**The task**: Examine the listing below and state how many of its lines contain the word "right". Write only the number.

**Source material**:
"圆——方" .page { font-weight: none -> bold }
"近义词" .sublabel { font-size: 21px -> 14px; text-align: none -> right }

* * *

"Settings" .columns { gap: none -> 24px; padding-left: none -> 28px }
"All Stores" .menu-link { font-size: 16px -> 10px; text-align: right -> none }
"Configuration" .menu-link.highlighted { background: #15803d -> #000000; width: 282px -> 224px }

---

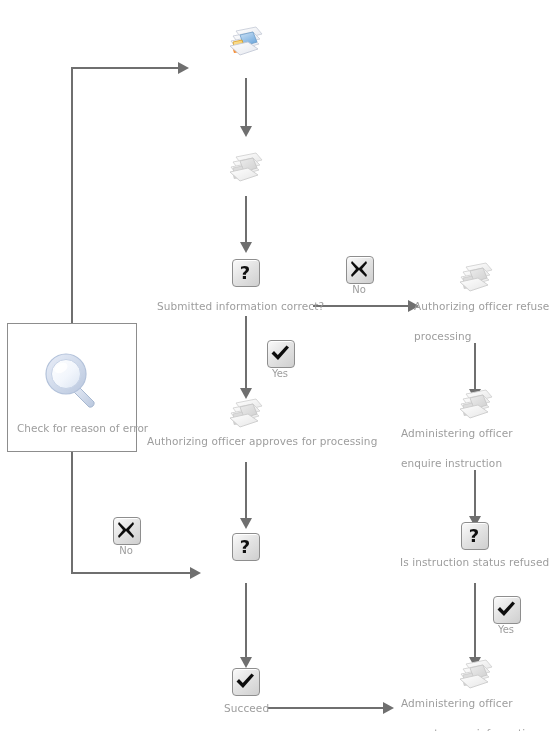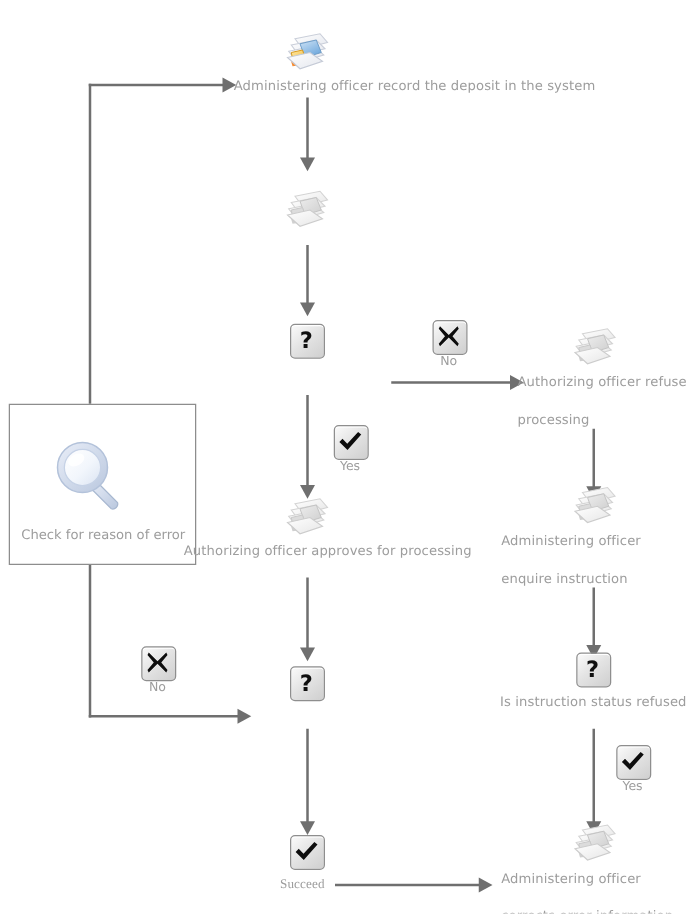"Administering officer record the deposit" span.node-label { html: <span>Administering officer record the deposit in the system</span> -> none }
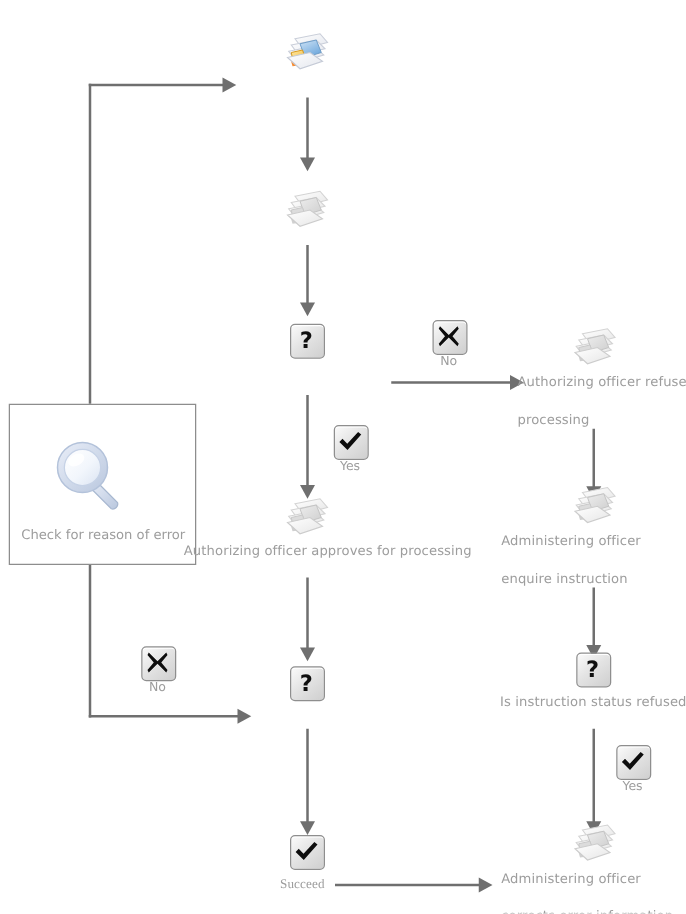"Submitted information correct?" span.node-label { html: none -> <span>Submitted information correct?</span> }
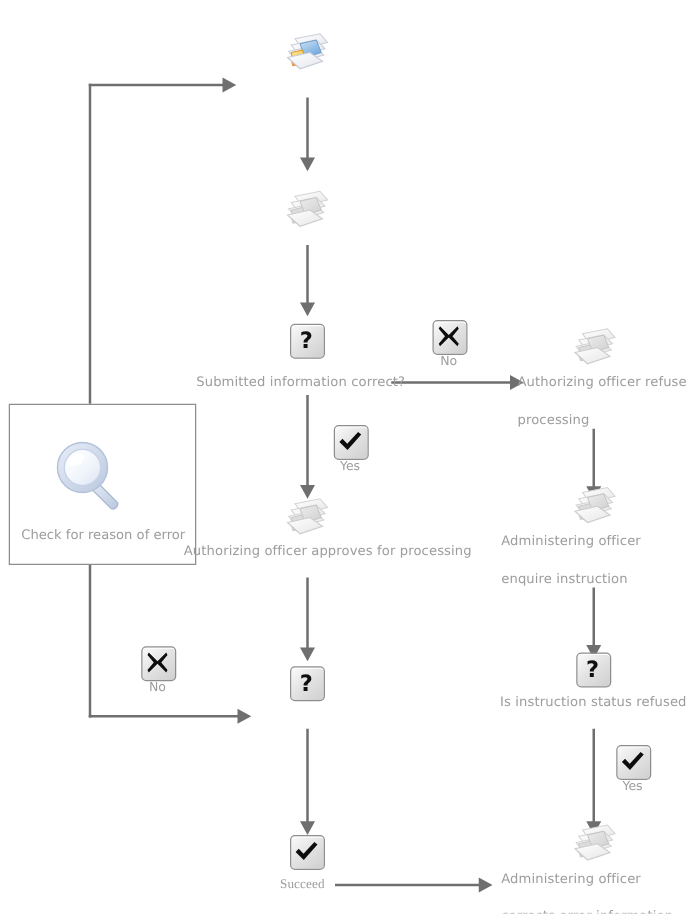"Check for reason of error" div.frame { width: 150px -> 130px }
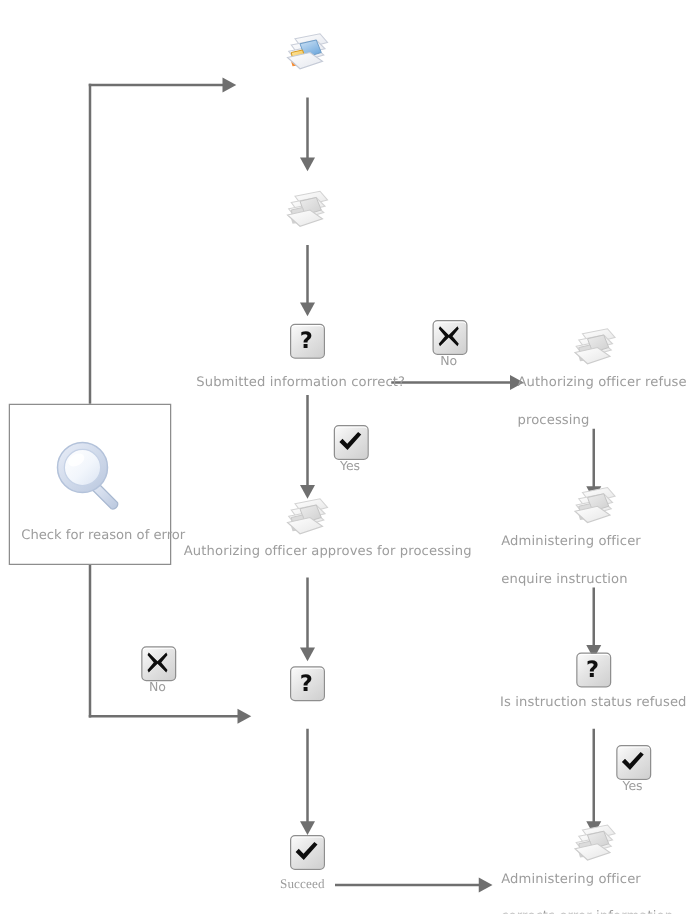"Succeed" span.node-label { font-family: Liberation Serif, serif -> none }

**Solution for this exercise**: 2